Using this method has proved advantageous in a number of ways. First, the currently running boot-environment is never touched. This means you can keep working and using a system without interruption and reboot only at your convenience, such as at the end of the day. Secondly, while failures are much less likely, they are also no longer going to interrupt the system. Updates can be re-run as many times as desired, with the new BE created and flagged as active at the finish. Lastly, package updates become much more reliable, since we are duplicating the process of installing packages fresh, where there are no packages on the box to cause conflicts in the first place. This has already proven to be a much more reliable upgrade process, even allowing us to do daily or weekly updates with ease.

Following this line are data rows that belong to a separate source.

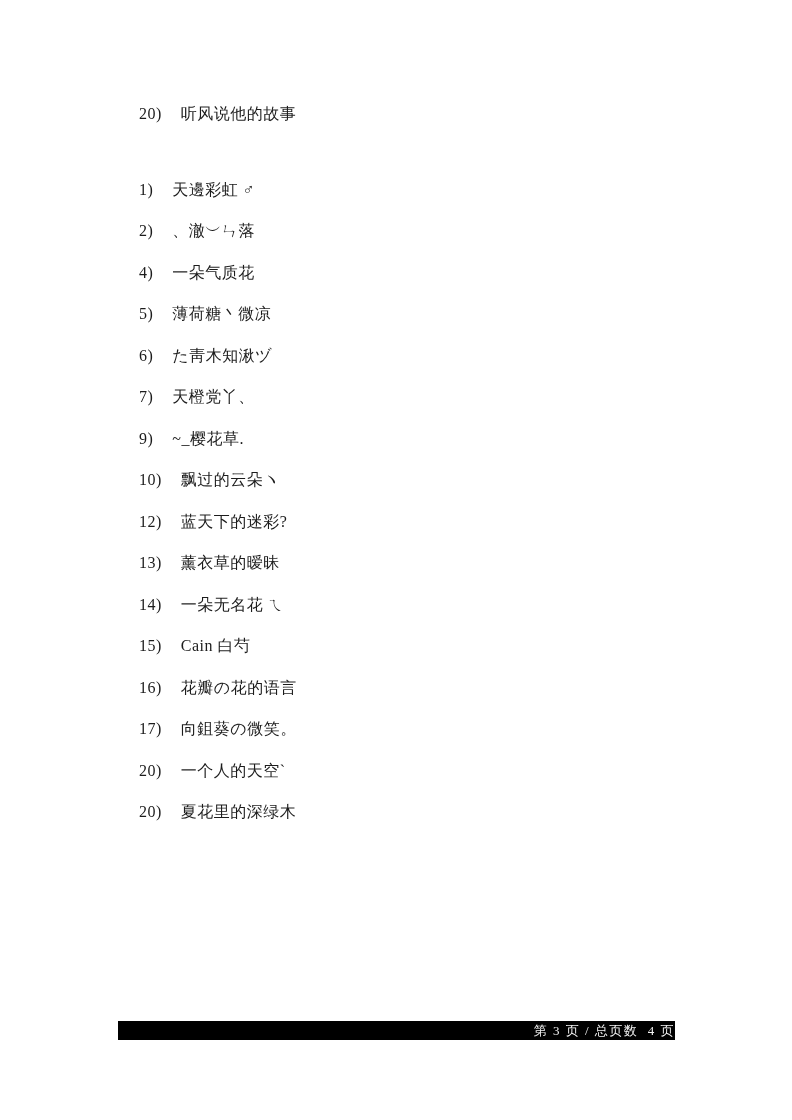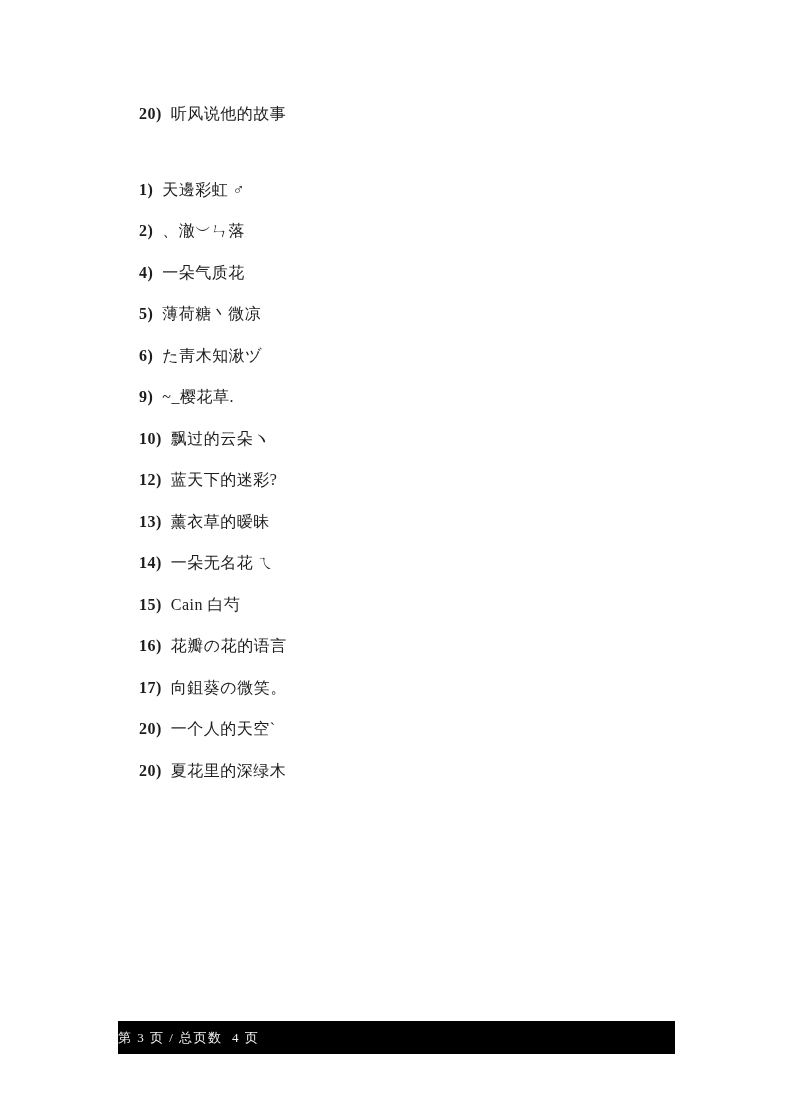--- a/index.html
+++ b/index.html
@@ -31,8 +31,7 @@
   }
   .row .num {
     display: inline-block;
-    margin-right: 9px;
-    font-weight: bold;
+    margin-right: 19px;
   }
   .gap {
     height: 34px;

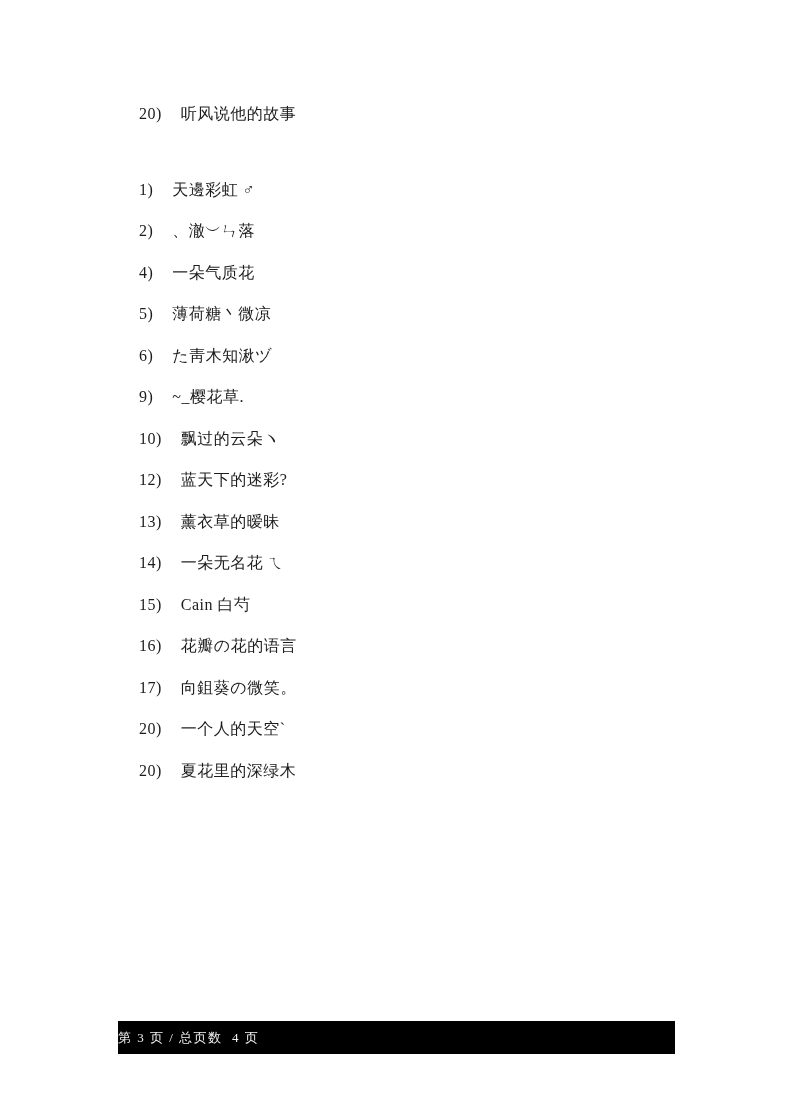--- a/index.html
+++ b/index.html
@@ -70,6 +70,7 @@
     <div class="row"><span class="num">4)</span><span class="txt">一朵气质花</span></div>
     <div class="row"><span class="num">5)</span><span class="txt">薄荷糖丶微凉</span></div>
     <div class="row"><span class="num">6)</span><span class="txt">た靑木知湫ヅ</span></div>
+    <div class="row"><span class="num">7)</span><span class="txt">天橙党丫、</span></div>
     <div class="row"><span class="num">9)</span><span class="txt">~_樱花草.</span></div>
     <div class="row"><span class="num">10)</span><span class="txt">飘过的云朵ヽ</span></div>
     <div class="row"><span class="num">12)</span><span class="txt">蓝天下的迷彩?</span></div>

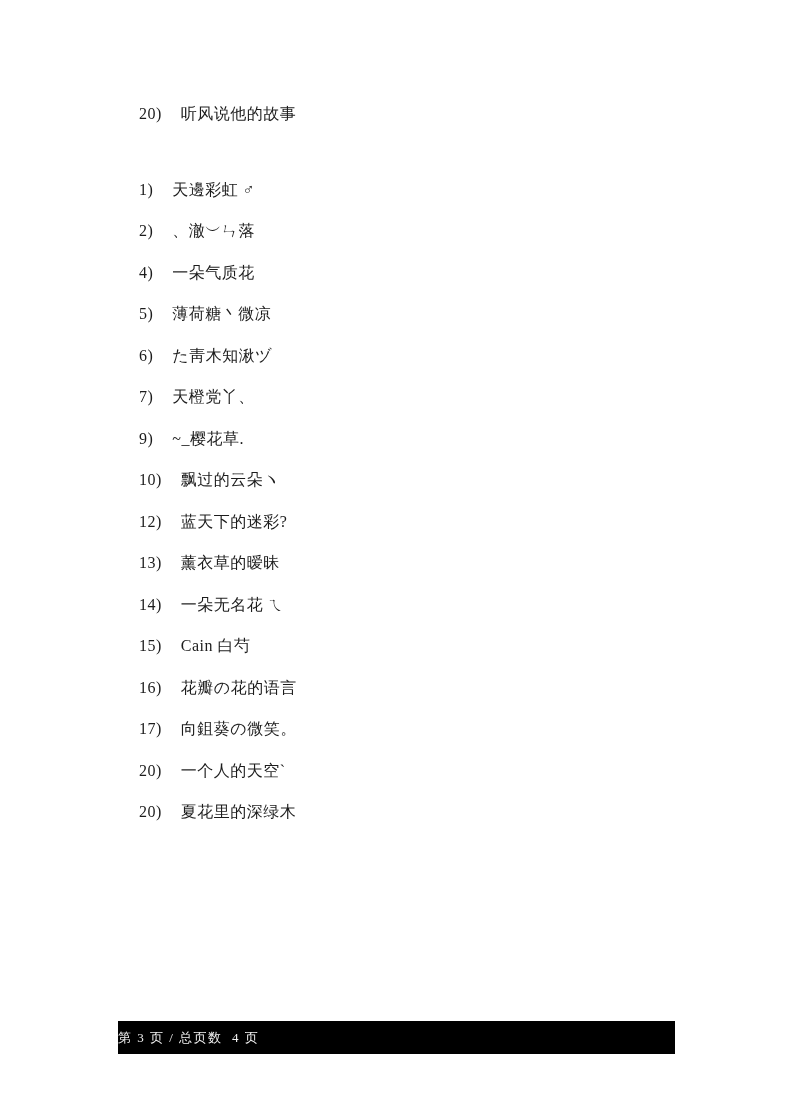--- a/index.html
+++ b/index.html
@@ -41,11 +41,11 @@
     left: 118px;
     top: 1021px;
     width: 557px;
-    height: 33px;
+    height: 19px;
     background: #000000;
     display: flex;
     align-items: center;
-    justify-content: flex-start;
+    justify-content: flex-end;
   }
   .footer-text {
     color: #f2f2f2;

Fig 2: Current BE is cloned and new packages installed

In addition to the new updating methods offered in PCBSD 10.2, there have also been major changes to improve both security and privacy. For the past several months, the entire package repository for PC-BSD has been switched to build against LibreSSL, instead of the default OpenSSL used by FreeBSD upstream. This change is almost entirely transparent to end-users, but offers a much smaller vulnerability target and often less critical security updates being dropped on us from upstream. 10.2 also brings with it the new utility “PersonaCrypt” and graphical options for system-level Tor proxy.

PersonaCrypt provides some unique methods to improve user privacy. It is integrated with the PC-BSD graphical login manager (PCDM) to do the following:

• Allow the users $HOME directory to be stored on an encrypted external media using GELI/ZFS.
• Perform “Stealth” mode logins, where the $HOME directory is created on a GELI-backed one-time encrypted image with no personal information contained within.

The first of these options can be used in a couple of interesting ways. It can be used either with a secondary internal disk to provide a separate encrypted $HOME directory for a single system, or it can be used with external media (such as a USB stick) to provide a portable $HOME directory. The key is automatically split into two parts, so that  the first resides on the local system, while the second part is provided as a password at the login screen. PersonaCrypt allows the system key file to be exported from the initial system, and imported or “paired” with another system, such as in the case of a desktop and laptop. This means, should the external media be lost or stolen, it cannot be accessed without both the system it is paired to, and the user-password. It also can be used as a convenience option, where moving your entire $HOME directory between two desktops (such as home and office) can now be done in an offline and secure manner. With media using ZFS, it also means that snapshots and replication options can be used for backups either manually, or via PC-BSD’s Life-Preserver utility.

Reference:
Moore, Kris. 2015. BSD Magazine: For Novice and Advance User, vol. 09. Warsaw. Hakin6 Media SK.